Check the subscription plans!
Join the 💬 Discord group or the telegram group or follow us on Twitter 🐦 @hacktricks_live.
Share hacking tricks by submitting PRs to the HackTricks and HackTricks Cloud github repos.

{% endhint %}

Basic Information

In order to improve the efficiency on how chunks are stored every chunk is not just in one linked list, but there are several types. These are the bins and there are 5 type of bins: 62 small bins, 63 large bins, 1 unsorted bin, 10 fast bins and 64 tcache bins per thread.
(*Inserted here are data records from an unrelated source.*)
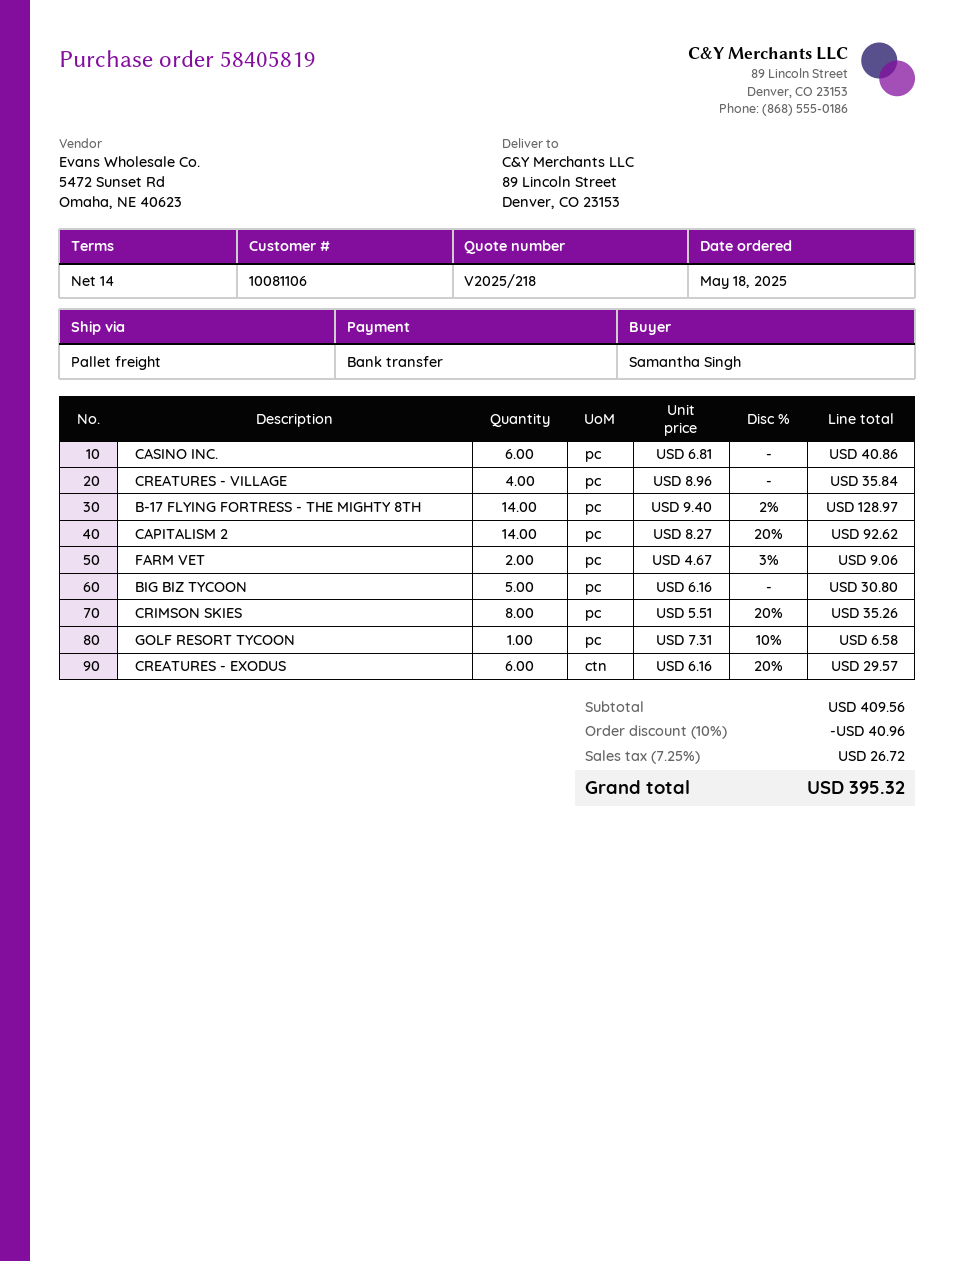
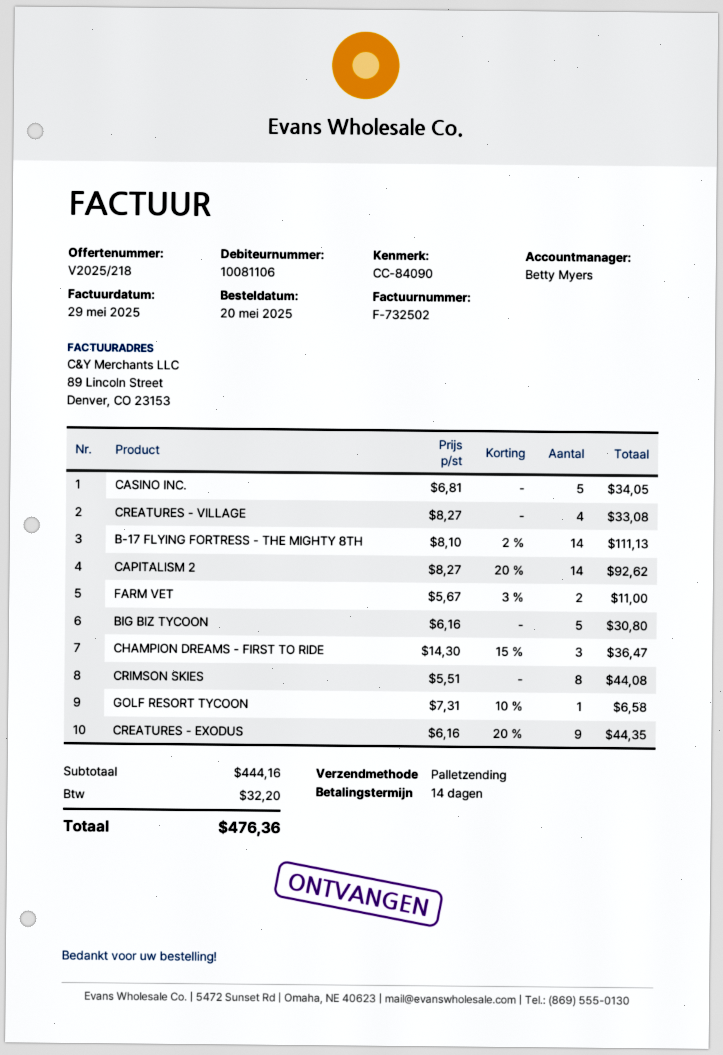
order date: 2025-05-18 -> 2025-05-20
CASINO INC.: 6 x 6.81 = 40.86 -> 5 x 6.81 = 34.05
CREATURES - VILLAGE: 4 x 8.96 = 35.84 -> 4 x 8.27 = 33.08
B-17 FLYING FORTRESS - THE MIGHTY 8TH: 14 x 9.40 - 2% = 128.97 -> 14 x 8.10 - 2% = 111.13
FARM VET: 2 x 4.67 - 3% = 9.06 -> 2 x 5.67 - 3% = 11.00
CRIMSON SKIES: 8 x 5.51 - 20% = 35.26 -> 8 x 5.51 = 44.08
CREATURES - EXODUS: 6 x 6.16 - 20% = 29.57 -> 9 x 6.16 - 20% = 44.35
CHAMPION DREAMS - FIRST TO RIDE: none -> 3 x 14.30 - 15% = 36.47
subtotal: 409.56 -> 444.16
discount: 10% = 40.96 -> none
tax: 26.72 -> 32.20
total: 395.32 -> 476.36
The initial address to each unsorted, small and large bins is inside the same array. The index 0 is unused, 1 is the unsorted bin, bins 2-64 are small bins and bins 65-127 are large bins.

Tcache (Per-Thread Cache) Bins

Even though threads try to have their own heap (see Arenas and Subheaps), there is the possibility that a process with a lot of threads (like a web server) will end sharing the heap with another threads. In this case, the main solution is the use of lockers, which might slow down significantly the threads.

Therefore, a tcache is similar to a fast bin per thread in the way that it's a single linked list that doesn't merge chunks. Each thread has 64 singly-linked tcache bins. Each bin can have a maximum of 7 same-size chunks ranging from 24 to 1032B on 64-bit systems and 12 to 516B on 32-bit systems.

When a thread frees a chunk, if it isn't too big to be allocated in the tcache and the respective tcache bin isn't full (already 7 chunks), it'll be allocated in there. If it cannot go to the tcache, it'll need to wait for the heap lock to be able to perform the free operation globally.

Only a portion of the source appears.